Welfare reform in Maine provides lessons for Ohio

Mar 05, 2015

Ohio, like many other states, has had its welfare rolls expand while its labor force has declined. A new report from The Buckeye Institute highlights several welfare program reforms championed by Maine Governor Paul LePage that could serve Ohio and other states well. Governor LePage’s efforts are aimed at ensuring that limited resources are better targeted to reach those with the most need while avoiding misuse that keeps individuals trapped in government-run assistance programs and out of employment.

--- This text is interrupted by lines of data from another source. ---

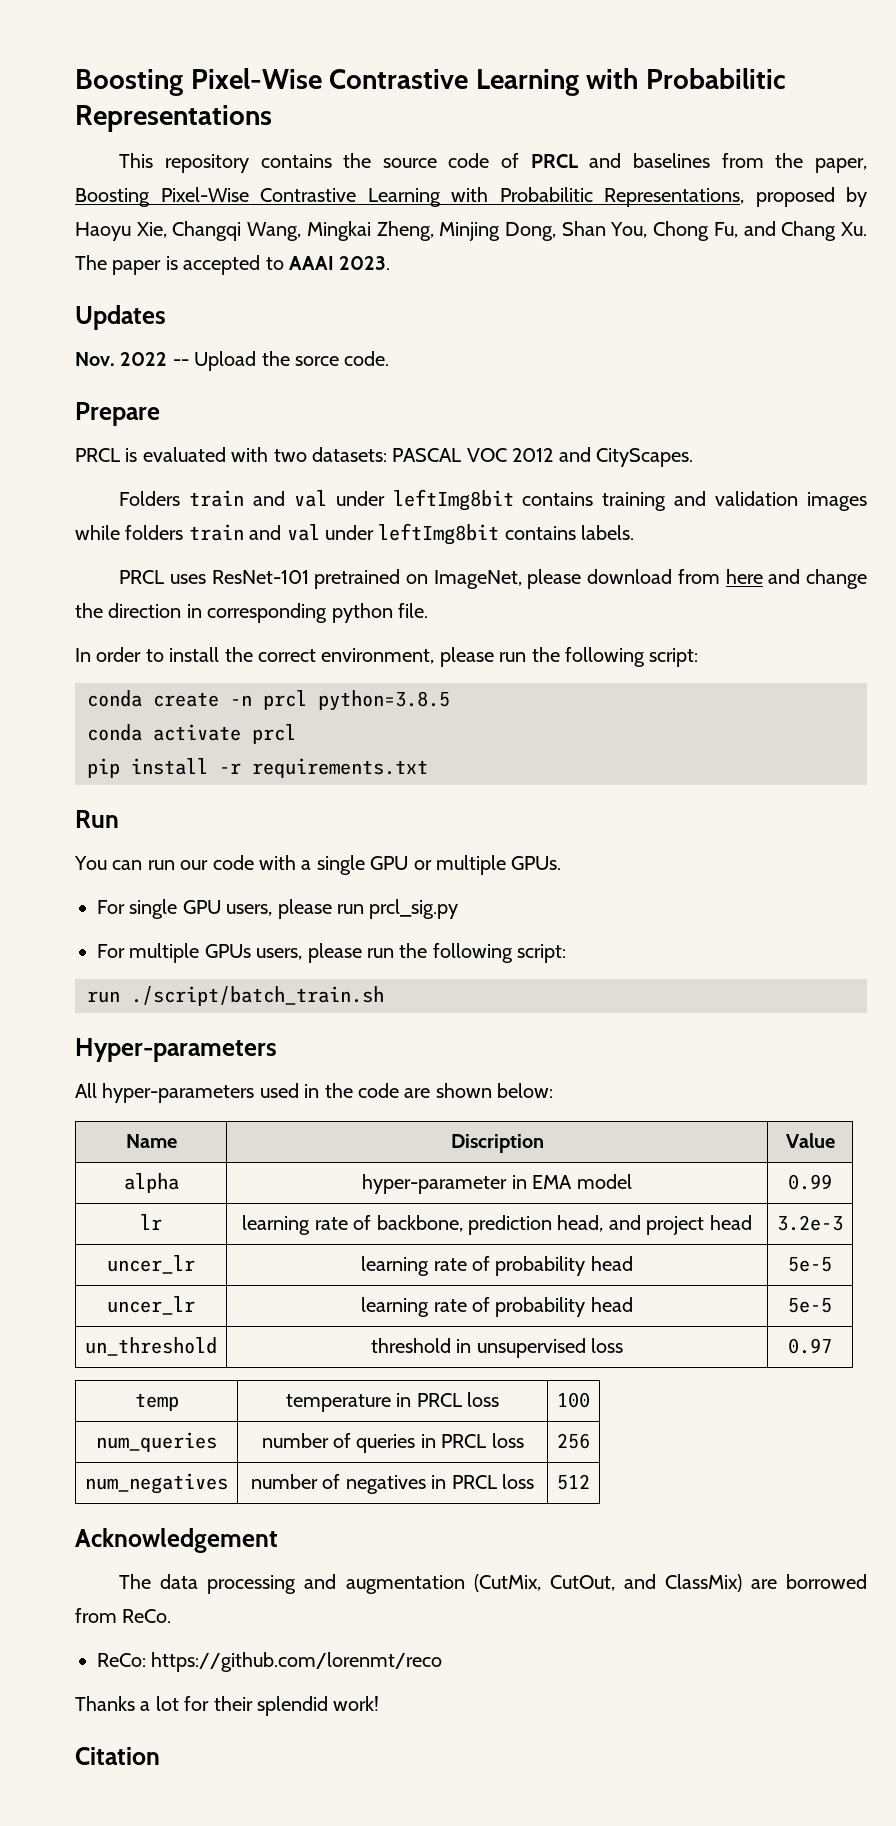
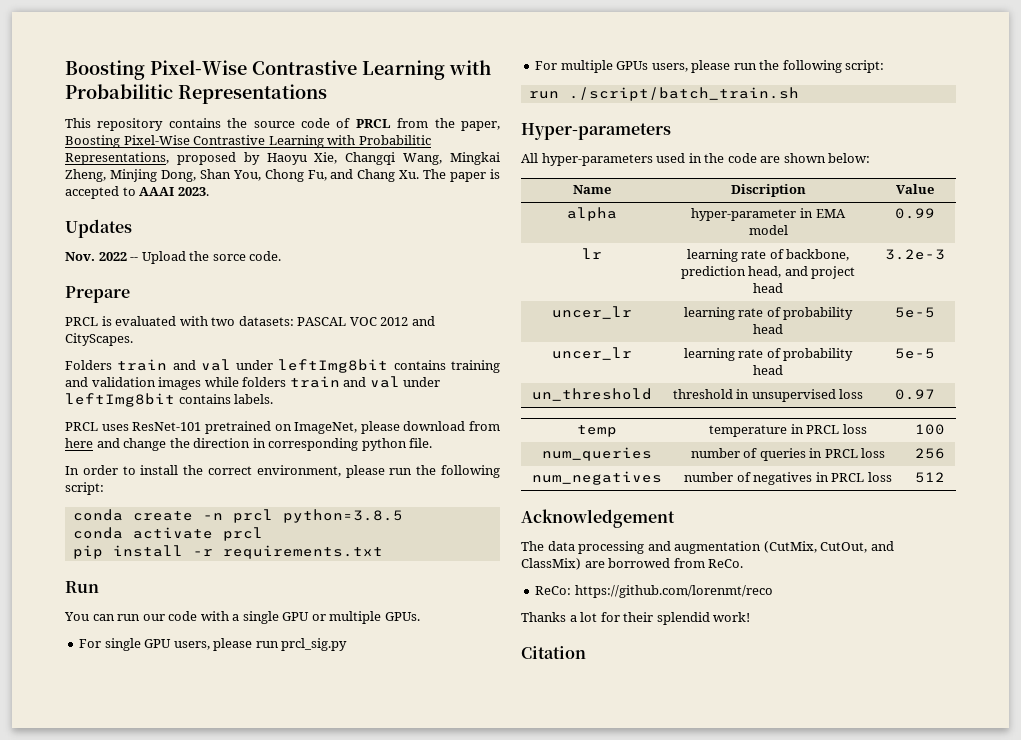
[589,153,711,168] and baselines -> (391, 123) none

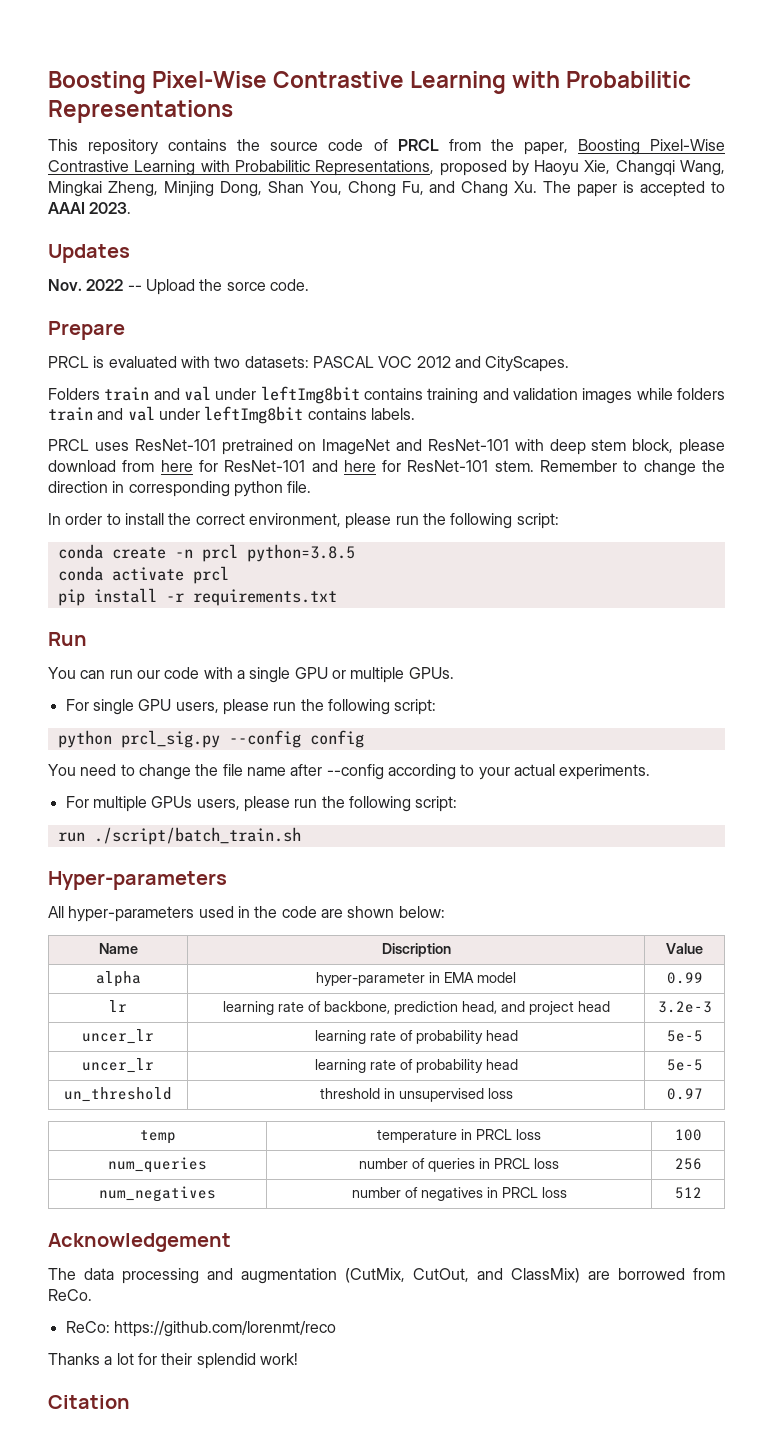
[294,421,500,434] [65,438,120,448] ImageNet, please download from here and -> [322,439,726,455] [48,460,638,472] ImageNet and ResNet-101 with deep stem block, please download from here for ResNet-101 and here for ResNet-101 stem. Remember to
[281,638,348,651] prcl_sig.py -> [300,699,437,715] [57,730,364,748] [48,764,651,780] the following script: // python prcl_sig.py --config config // You need to change the file name after --config according to your actual experiments.

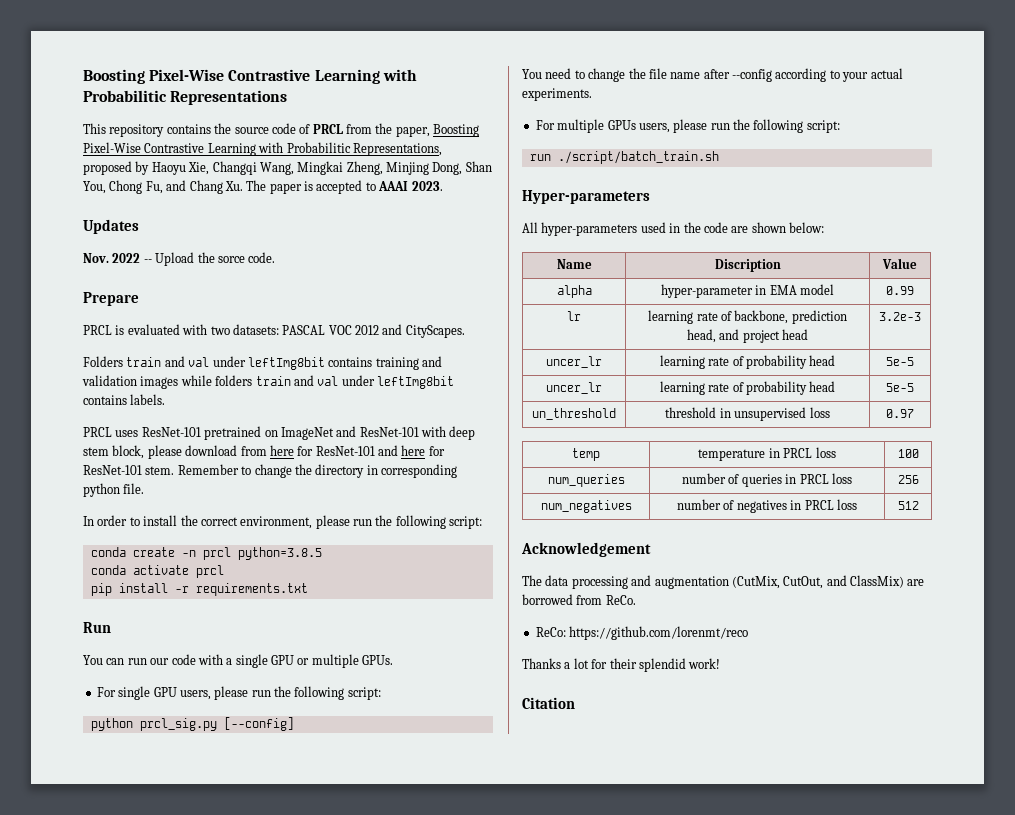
[48,481,108,493] direction -> [315,464,365,478] directory
[228,730,364,748] --config config -> [223,717,294,731] [--config]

Welfare reforms critical to Maine’s development include:

  • Requiring drug testing for anyone receiving TANF Program cash assistance who had a previous drug conviction and connecting likely drug users with assistance to get clean;
  • Tracking and blocking the use of TANF cash benefits, especially electronic benefit cards (EBT), at locations such as casinos or liquor stores;
  • Beginning a pilot program that includes a photo ID on EBT cards to reduce fraud;
  • Hiring additional fraud investigators;
  • Enhanced coordination between the Maine Departments of Health and Human Services, Labor, and Education to get those on Food Stamps employed more rapidly.

Report author Greg R. Lawson said,

Moving people into jobs is not merely a matter of dollars and cents, it is also a moral issue. We should be empowering Ohioans to break out of poverty while assuring government assistance remains a safety net rather than a safety hammock.